I love this word. It means both hello and goodbye 🙂 I've realised that although I'm well liked I'm not a big priority in anyone's life. When I was younger I was run over a couple of times. The curious thing was no-one helped me. The second time was particularly bad. The car ran a red light light and just left me for dead. I was knocked out but regained consciousness and crawled back to the footpath. I realised then my life was not worth much. I'm ok with that now. I guess I rub along ok but there's a deep seated flaw in me that means I fundamentally suck. My goal now is to add some value while I'm here and I will do this!

 

I like the anonymity of sharing in this space. No one who reads this knows who I am and will not miss me when I'm gone. There's a comfort in this. Please don't reply with empty words. I just needed to type my dark thoughts somewhere.

 

If you do read this please remember I am not you. My journey is not yours. If you feel sad, feel it! If want to punch a bag, do so! Release your grief or anger knowing that it was ok to feel it in the first place!
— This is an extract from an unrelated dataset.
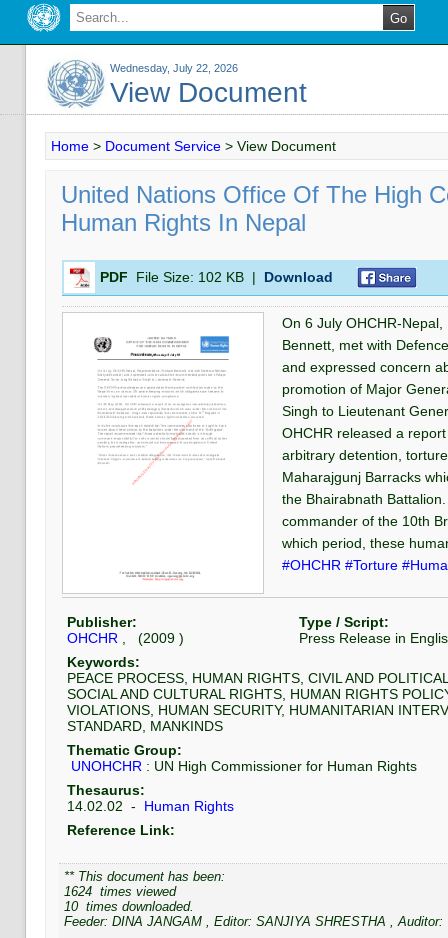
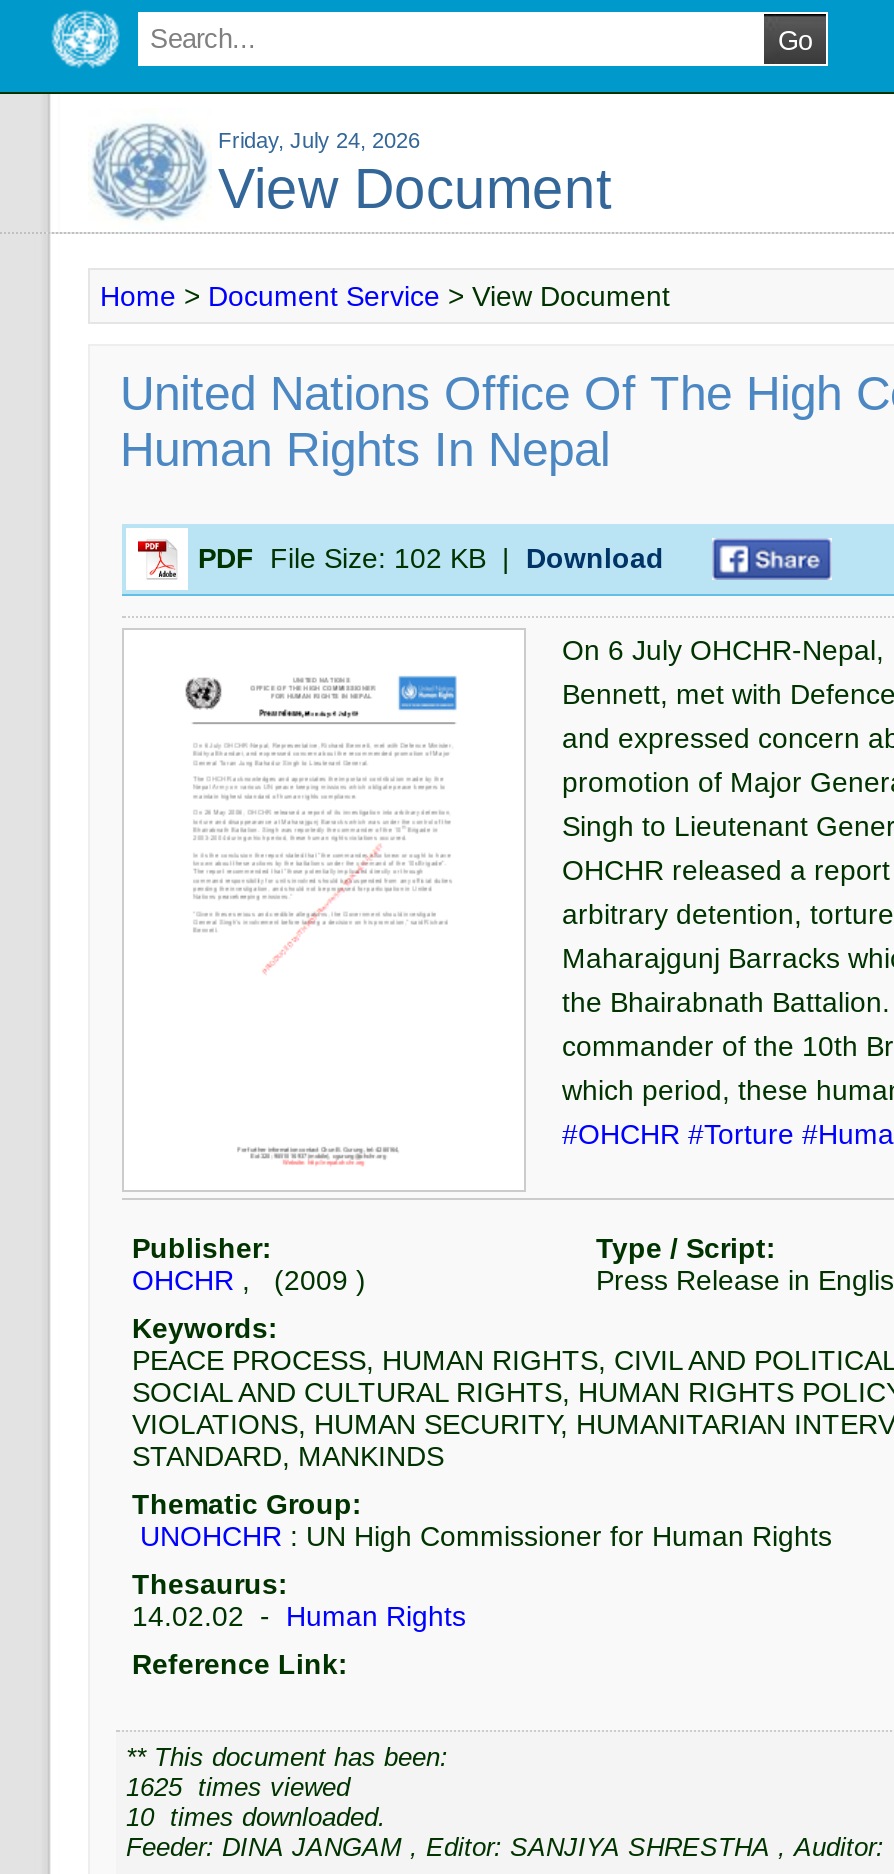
- Wednesday, July 22, 2026
+ Friday, July 24, 2026

- 1624 times viewed
+ 1625 times viewed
Take care gentle reader 🙂

3 Replies 3

therising
Valued Contributor
Valued Contributor

Hi Algernon

 

Permission to feel what we feel is a gift. Permission to fully sense the emotions that run through us, while freely expressing what it is we sense can be liberating. It is amazing the number of people who don't give us permission or don't allow us to feel or sense in the ways we do. 'You're too sensitive, you need to toughen up' is a phrase that comes to mind (grrr😠). I'd much rather hear 'With the ability to sense, tell me what is it you can sense within yourself'. As a 54yo gal, it took me decades to finally begin wondering 'What the hell is wrong with people who'd much rather always sense their own comfort over someone else's pain?'. Based on my own experience with depressions over the years, I'd much rather come down into another person's depression, feel for them and with them (where they're at) and sit and with them in that place for a while, in the hope that they feel raised in some way. To leave someone alone in the depths of depression is questionable and offers no relief or rise for them.

 

Your words offer permission and courage to those who haven't yet given themself permission to freely express what it is they feel or sense so deeply. There will be people who feel raised by your words.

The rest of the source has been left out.